I also recall my junior high prom, but that was in 1986 and by then, though we had plenty of Madonna and Whitney Houston and the Pointer Sisters to groove to, we didn’t call it disco. I doubt anyone did. Freestyle was lumped in with general pop music and I never made a distinction.
My generation was too young for discotheques, but we had the next best thing: roller rinks! I miss them: the flashy colored lights, the smell of popcorn and hot dogs from the concession stands, the girls in their acid-washed jeans and teased hair, the arcade games (always a huge draw for me), and of course, the music as we skated round and round the polished wooden floor. I couldn’t dance on skates and I would’ve been too chicken to try, but roller rinks were our dance halls.
A goofy movie like Thank God It’s Friday may not stir any nostalgic feelings, but I can appreciate it for the guilty pleasure it is. No, Donna Summer can’t act, but who cares? It’s Donna Summer in a disco movie! Whereas Saturday Night Fever had a patina of 70s grit stuck to its surface that dulls some of its glitz, this one doesn’t. It’s a shameless cash-in on the disco trend and it doesn’t pretend to be anything else and that’s okay. It’s all worth it for this one scene.
But we’re not here to discuss disco; we’re here for Jeff Goldblum! In TGIF, he plays the owner of the nightclub where the action takes place and he tries to pick up this married chick who’s there with her husband. Goldblum would’ve been 26 when this movie was made, and I have to admit, even though he’s the antagonist, he looks pretty smooth; he looks like he could’ve been a player.

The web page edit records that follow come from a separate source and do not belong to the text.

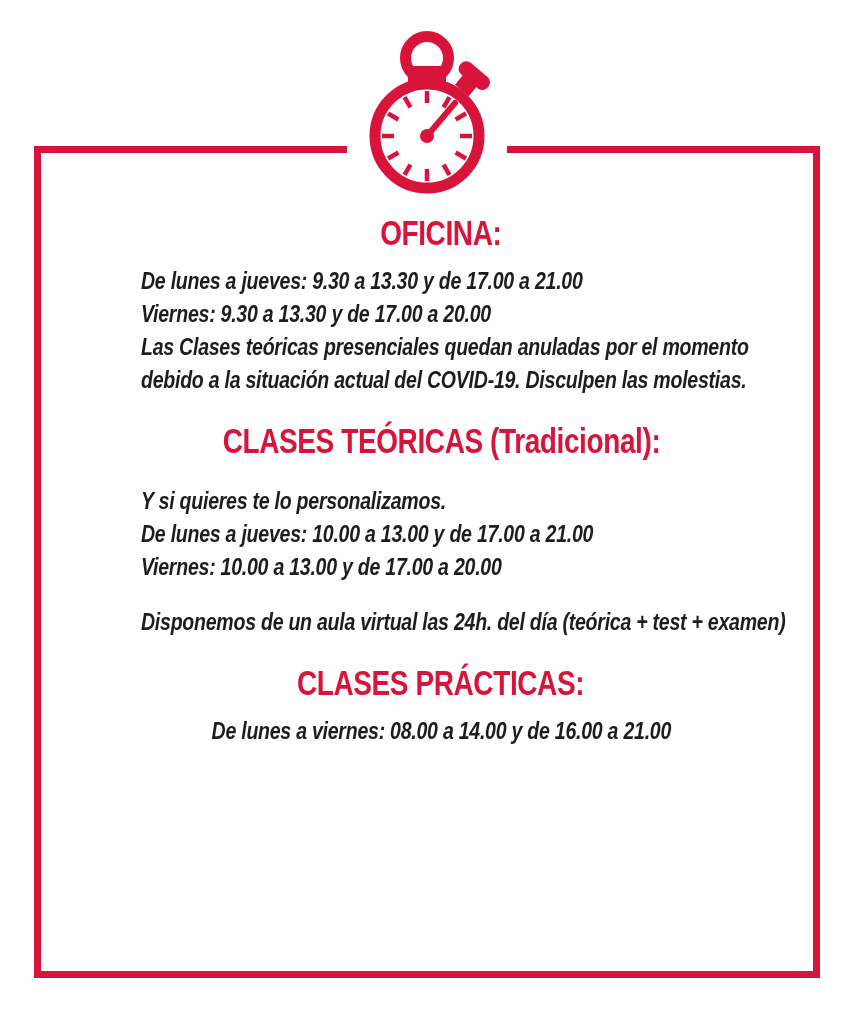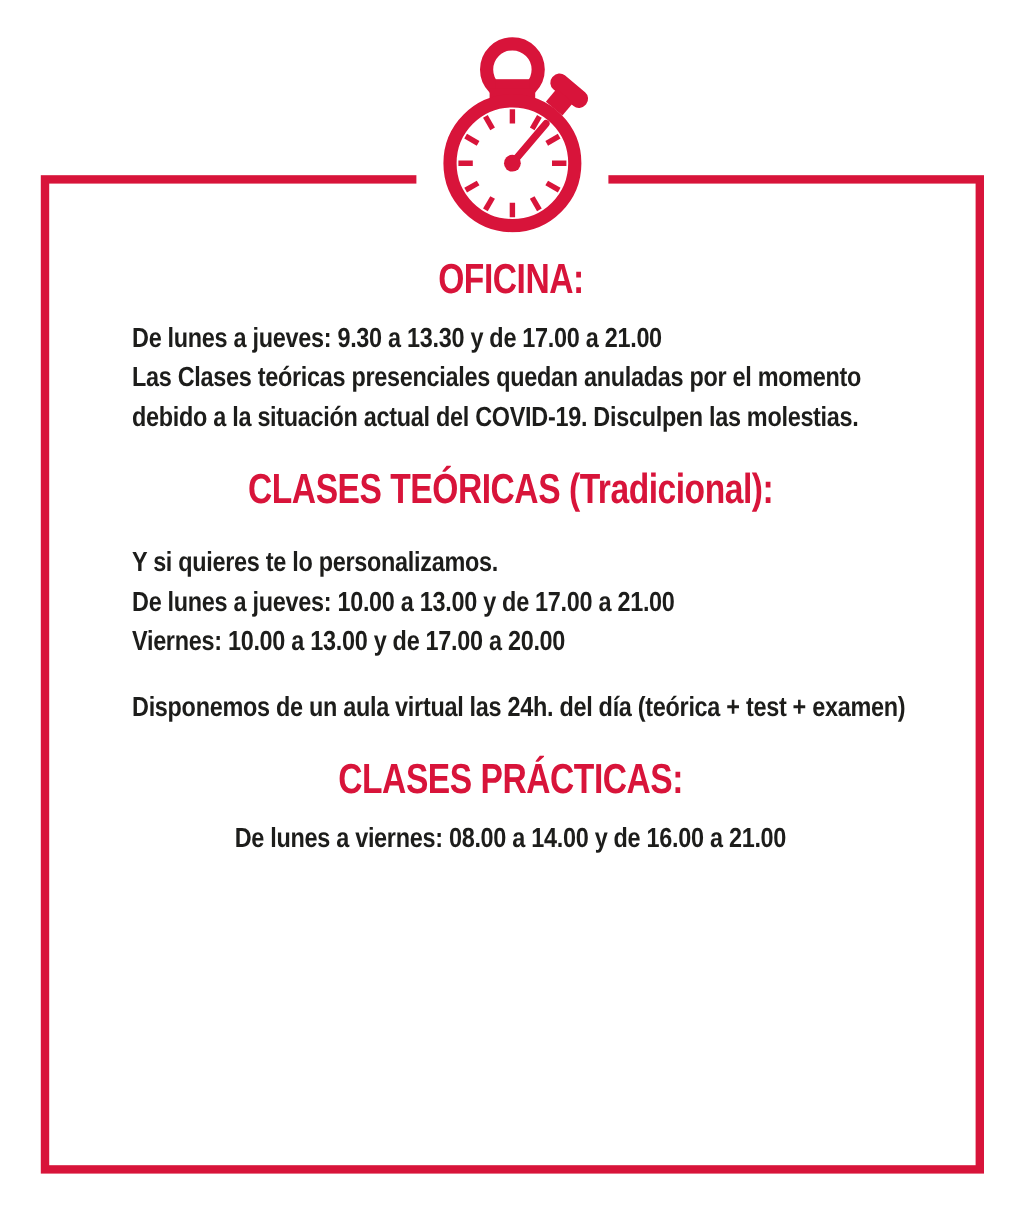"OFICINA:" .content { padding: 58px 60px 0 69px -> 58px 60px 0 100px }
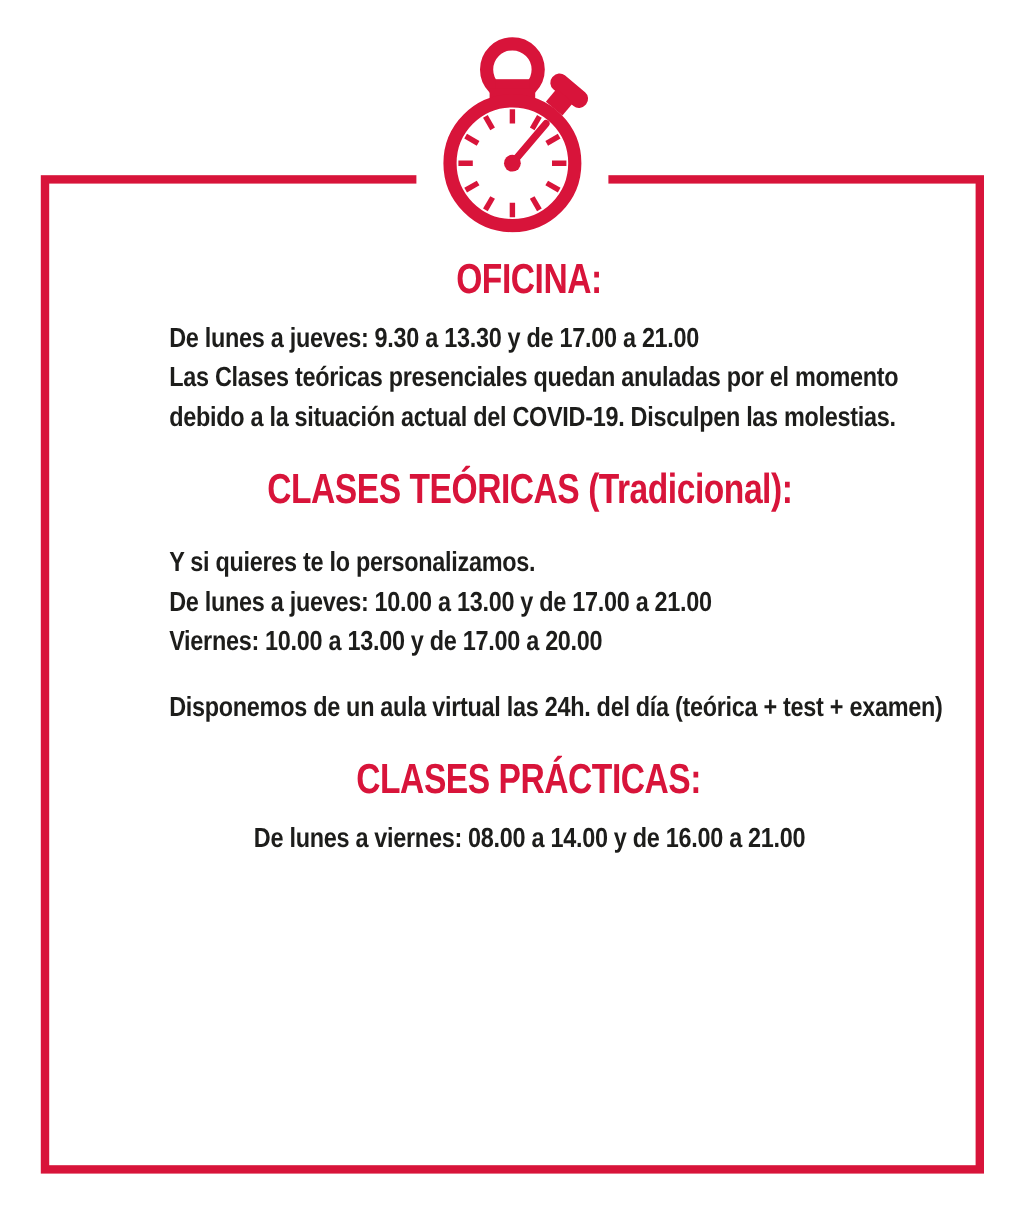"De lunes a jueves: 9.30" .section-body { font-style: none -> italic }
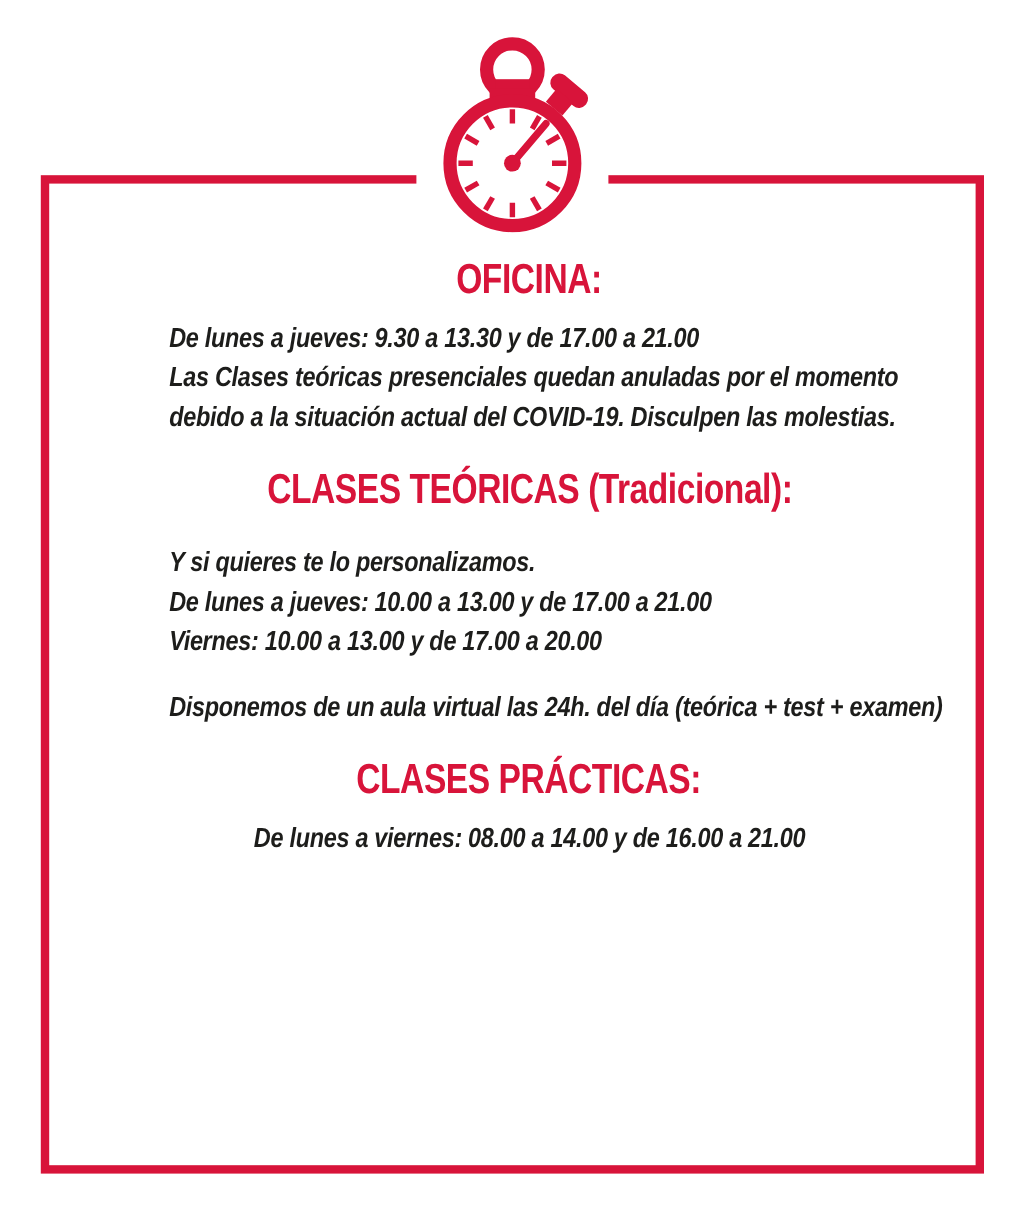"Viernes: 9.30 a 13.30 y" p.line { html: none -> <p><span>Viernes: 9.30 a 13.30 y de 17.00 a 20.00</span></p> }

The first film in which I became aware of him was probably The Fly, and yes, it grossed me out every bit as much as it did you—but I kept coming back to it when it repeated on cable. Not long afterward, I might have read that he and Geena Davis were a couple, so this was around the time I began to take more than a passive interest in film—though I couldn’t have told you a thing about David Cronenberg.
And then came the 90s, when Goldblum became the good luck charm for blockbuster films: Jurassic Park, Independence Day, The Lost World—and these were films that set and broke box office records at the time. He must have considered himself the luckiest guy in Hollywood!
If the 80s action films were about superstar leading men with bulging biceps, these new cinematic behemoths were about spectacle over star power, a trend that continues to this day. Yeah, Will Smith was in ID4, but I remember the marketing for that movie: it was all about those ginormous spaceships and the White House getting blown up real good. He didn’t become Will Smith until that movie.
Goldblum, on the other hand, has rarely been a leading man or a marquee attraction, though he has his share of female fans, and this is where I must give a shout-out to a blogger who I miss and hope will return one day: Dorian from Tales of The Easily Distracted. She didn’t have many opportunities to talk about Goldblum, since she and her husband Vinny covered Old Hollywood, but whenever she mentioned him, it was always with a lot of love. She was one of my favorite bloggers; it’s a pity she’s not part of this blogathon because she would’ve loved it.
TGIF is a guilty pleasure movie to which I don’t mind copping. It’s fun, with a terrific soundtrack which includes Diana Ross, The Commodores, Thelma Houston and Cameo, among others—and La Summer, of course. The movie was produced by Motown!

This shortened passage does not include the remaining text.